Task data:
####
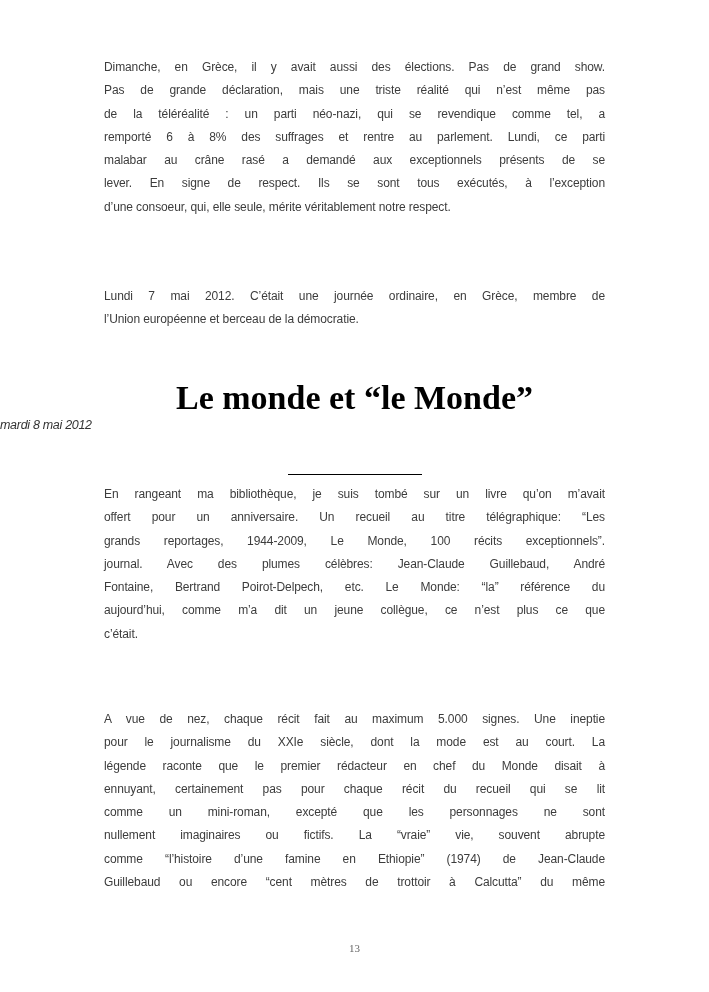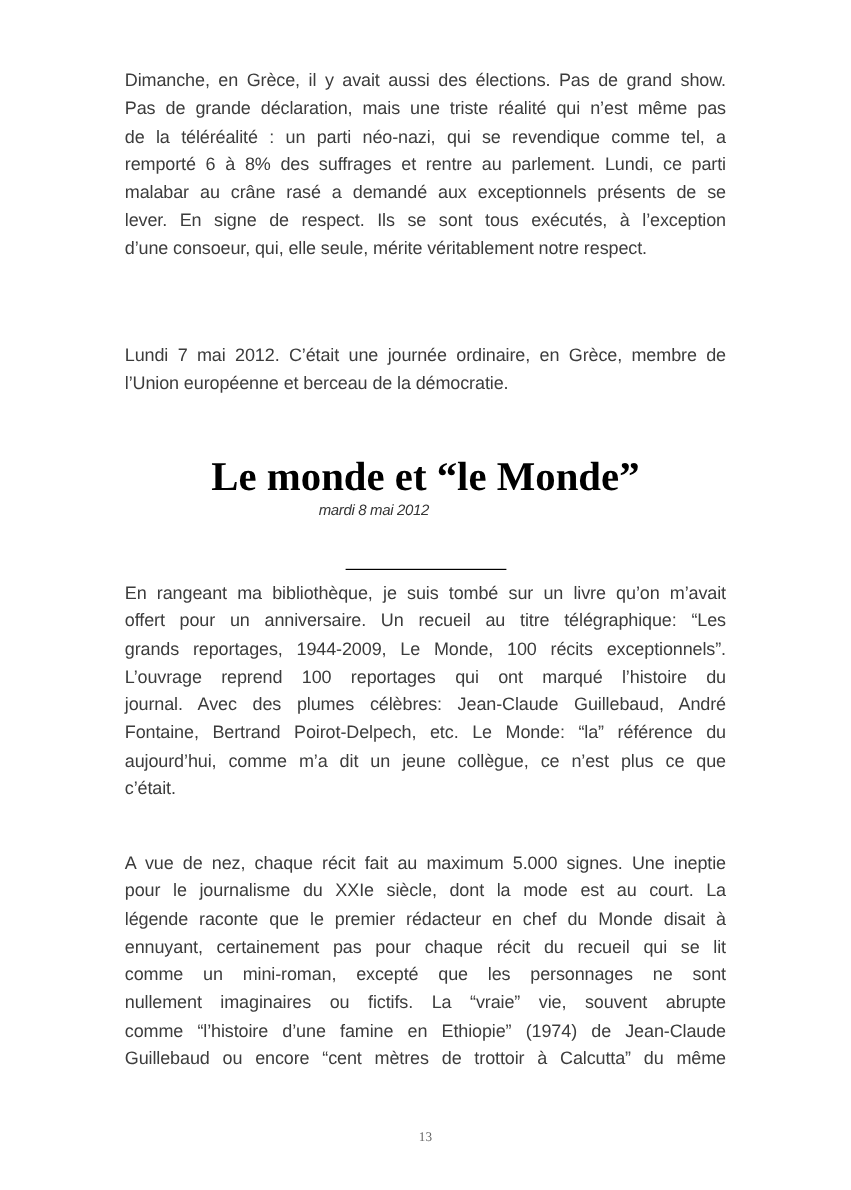--- a/index.html
+++ b/index.html
@@ -21,7 +21,7 @@
     }
     .para {
       font-family: "Liberation Sans", sans-serif;
-      font-size: 15px;
+      font-size: 12px;
       line-height: 23.3px;
       color: #3c3c3c;
       text-align: justify;

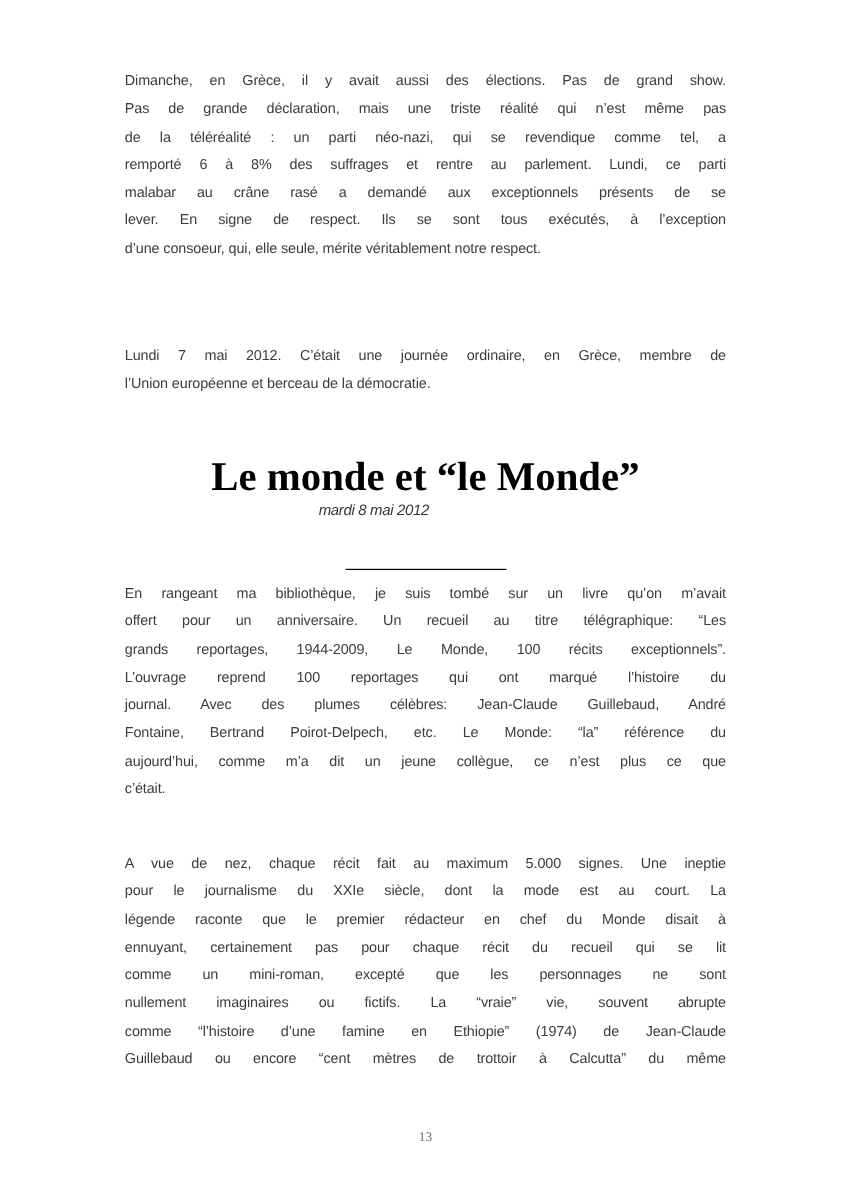--- a/index.html
+++ b/index.html
@@ -57,7 +57,6 @@
       top: 416px;
       left: -104px;
       width: 623px;
-      text-align: center;
       font-family: "Liberation Sans", sans-serif;
       font-style: italic;
       font-size: 12.5px;

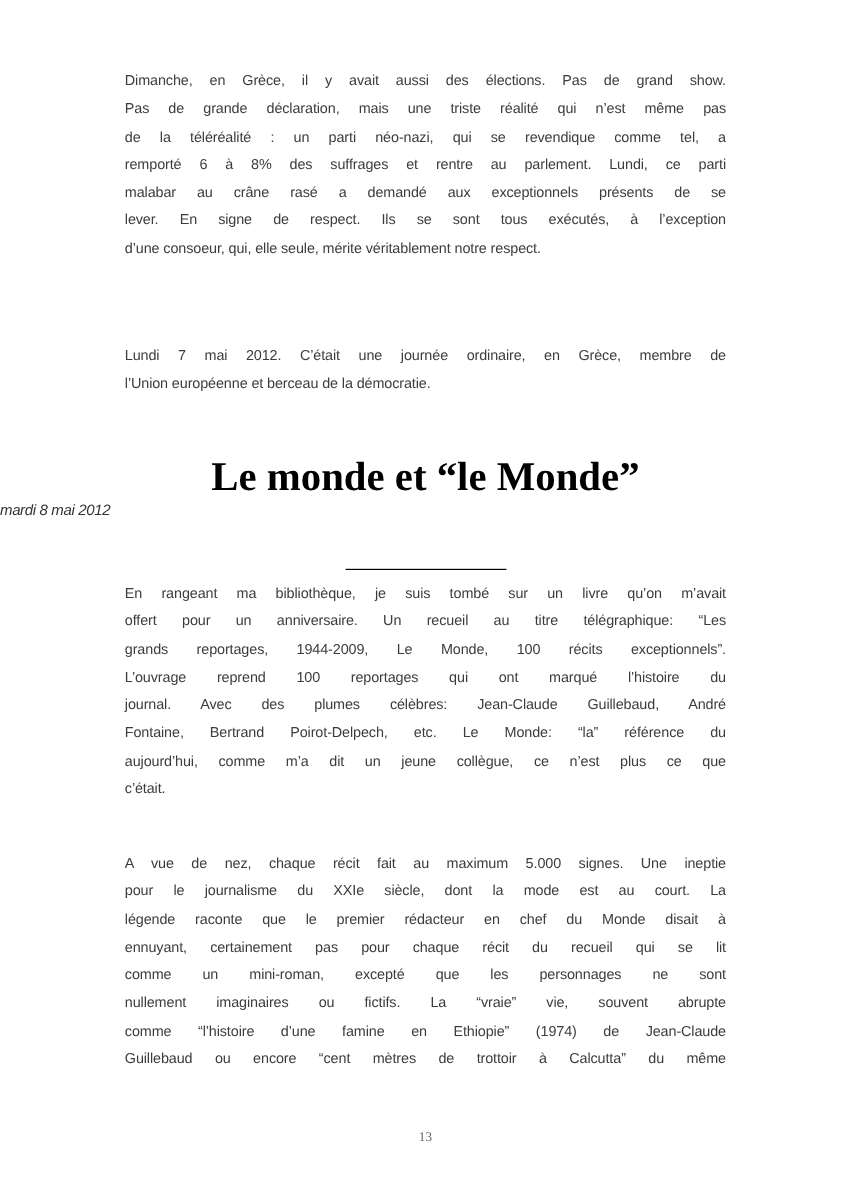--- a/index.html
+++ b/index.html
@@ -113,7 +113,6 @@
     <span class="line">En rangeant ma bibliothèque, je suis tombé sur un livre qu’on m’avait</span>
     <span class="line">offert pour un anniversaire. Un recueil au titre télégraphique: “Les</span>
     <span class="line">grands reportages, 1944-2009, Le Monde, 100 récits exceptionnels”.</span>
-    <span class="line">L’ouvrage reprend 100 reportages qui ont marqué l’histoire du</span>
     <span class="line">journal. Avec des plumes célèbres: Jean-Claude Guillebaud, André</span>
     <span class="line">Fontaine, Bertrand Poirot-Delpech, etc. Le Monde: “la” référence du</span>
     <span class="line">aujourd’hui, comme m’a dit un jeune collègue, ce n’est plus ce que</span>

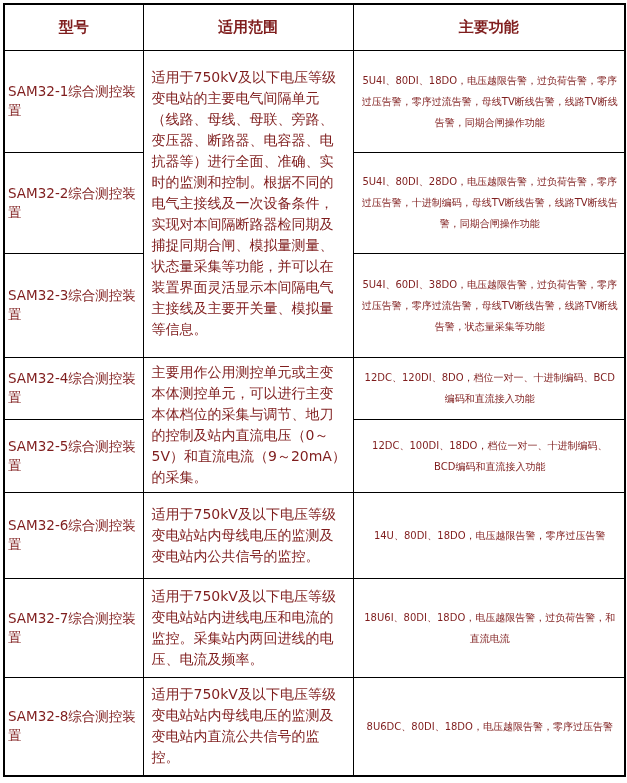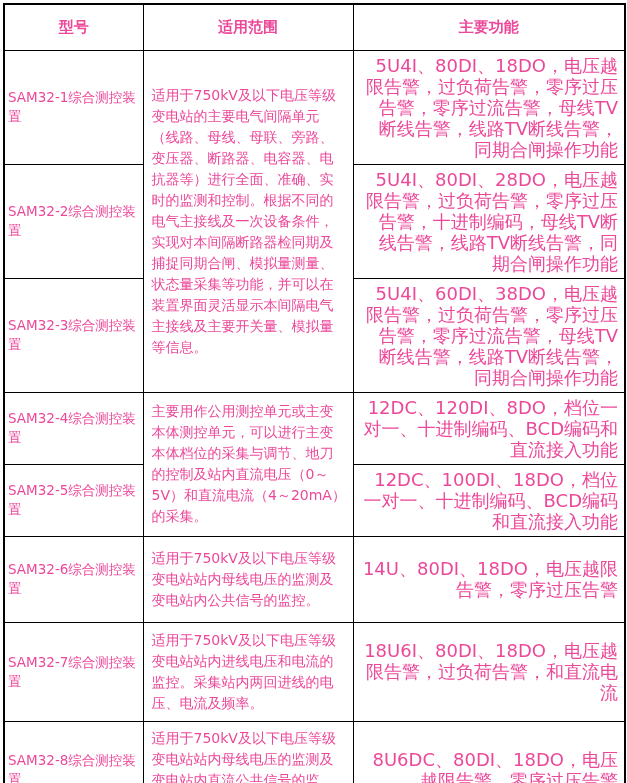--- a/index.html
+++ b/index.html
@@ -24,7 +24,7 @@
   table.spec th,
   table.spec td {
     border: 1px solid #000000;
-    color: #ec4899;
+    color: #7f1d1d;
     vertical-align: middle;
     box-sizing: border-box;
     overflow: hidden;

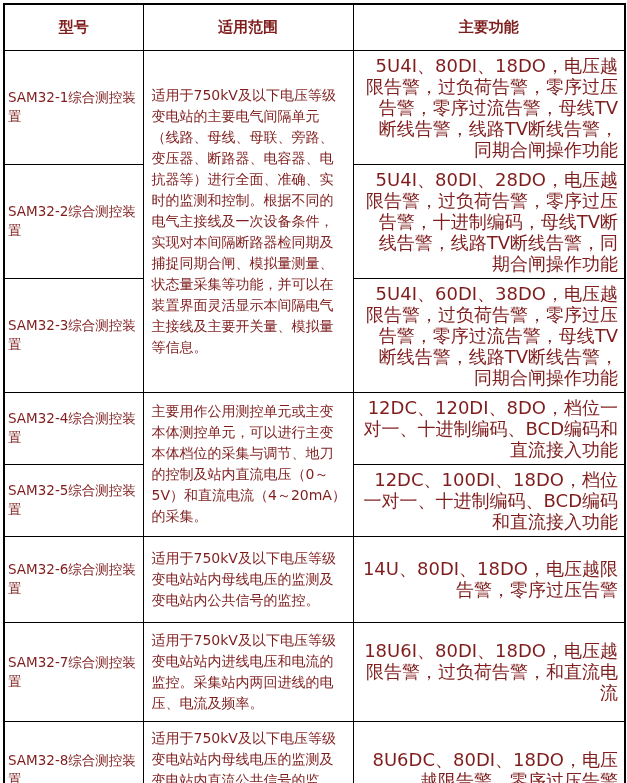--- a/index.html
+++ b/index.html
@@ -52,8 +52,8 @@
     padding: 4px 6px 4px 8px;
   }
   td.functions-cell {
-    text-align: right;
-    font-size: 18px;
+    text-align: center;
+    font-size: 10px;
     line-height: 21px;
     padding: 4px 6px 4px 8px;
   }

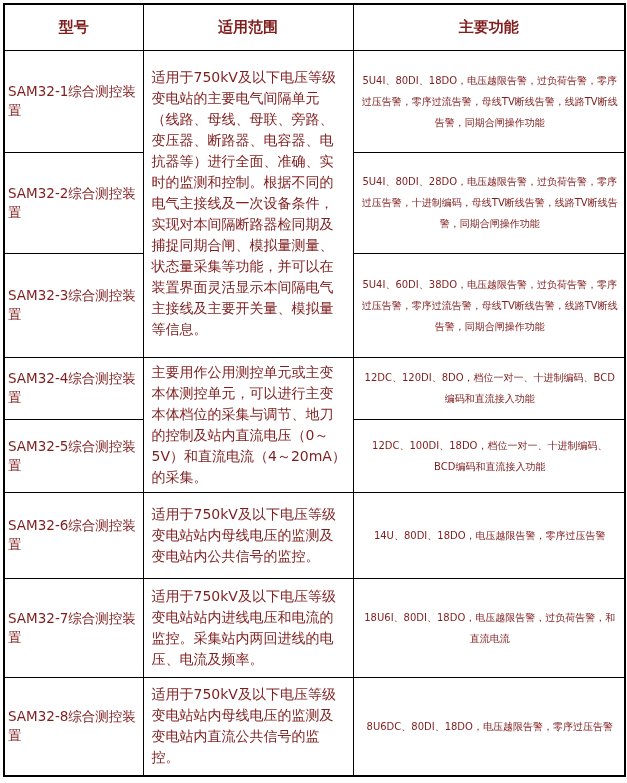--- a/index.html
+++ b/index.html
@@ -95,7 +95,7 @@
       </tr>
       <tr class="r3">
         <td class="model-cell">SAM32-3综合测控装置</td>
-        <td class="functions-cell">5U4I、60DI、38DO，电压越限告警，过负荷告警，零序过压告警，零序过流告警，母线TV断线告警，线路TV断线告警，同期合闸操作功能</td>
+        <td class="functions-cell">5U4I、60DI、38DO，电压越限告警，过负荷告警，零序过压告警，零序过流告警，母线TV断线告警，线路TV断线告警，状态量采集等功能</td>
       </tr>
       <tr class="r4">
         <td class="model-cell">SAM32-4综合测控装置</td>

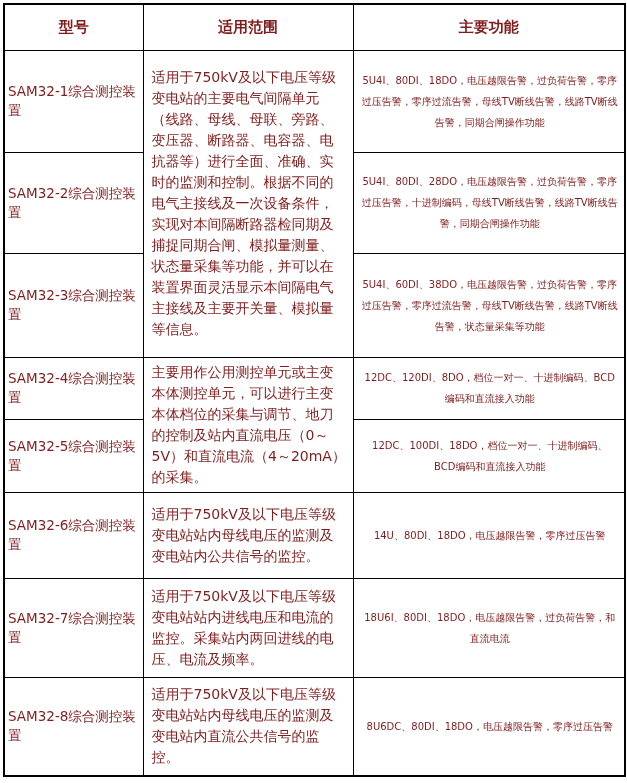--- a/index.html
+++ b/index.html
@@ -99,7 +99,7 @@
       </tr>
       <tr class="r4">
         <td class="model-cell">SAM32-4综合测控装置</td>
-        <td class="scope-cell" rowspan="2">主要用作公用测控单元或主变本体测控单元，可以进行主变本体档位的采集与调节、地刀的控制及站内直流电压（0～5V）和直流电流（4～20mA）的采集。</td>
+        <td class="scope-cell" rowspan="2">主要用作公用测控单元或主变本体测控单元，可以进行主变本体档位的采集与调节、地刀的控制及站内直流电压（0～5V）和直流电流（9～20mA）的采集。</td>
         <td class="functions-cell">12DC、120DI、8DO，档位一对一、十进制编码、BCD编码和直流接入功能</td>
       </tr>
       <tr class="r5">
####
Exercise objective: Transcribe, from the records above, the first line and every line after it up to and including the line with "marqué l’histoire du</span>"; omit pictures.

Task result:
--- a/index.html
+++ b/index.html
@@ -21,7 +21,7 @@
     }
     .para {
       font-family: "Liberation Sans", sans-serif;
-      font-size: 15px;
+      font-size: 12px;
       line-height: 23.3px;
       color: #3c3c3c;
       text-align: justify;

--- a/index.html
+++ b/index.html
@@ -57,7 +57,6 @@
       top: 416px;
       left: -104px;
       width: 623px;
-      text-align: center;
       font-family: "Liberation Sans", sans-serif;
       font-style: italic;
       font-size: 12.5px;

--- a/index.html
+++ b/index.html
@@ -113,7 +113,6 @@
     <span class="line">En rangeant ma bibliothèque, je suis tombé sur un livre qu’on m’avait</span>
     <span class="line">offert pour un anniversaire. Un recueil au titre télégraphique: “Les</span>
     <span class="line">grands reportages, 1944-2009, Le Monde, 100 récits exceptionnels”.</span>
-    <span class="line">L’ouvrage reprend 100 reportages qui ont marqué l’histoire du</span>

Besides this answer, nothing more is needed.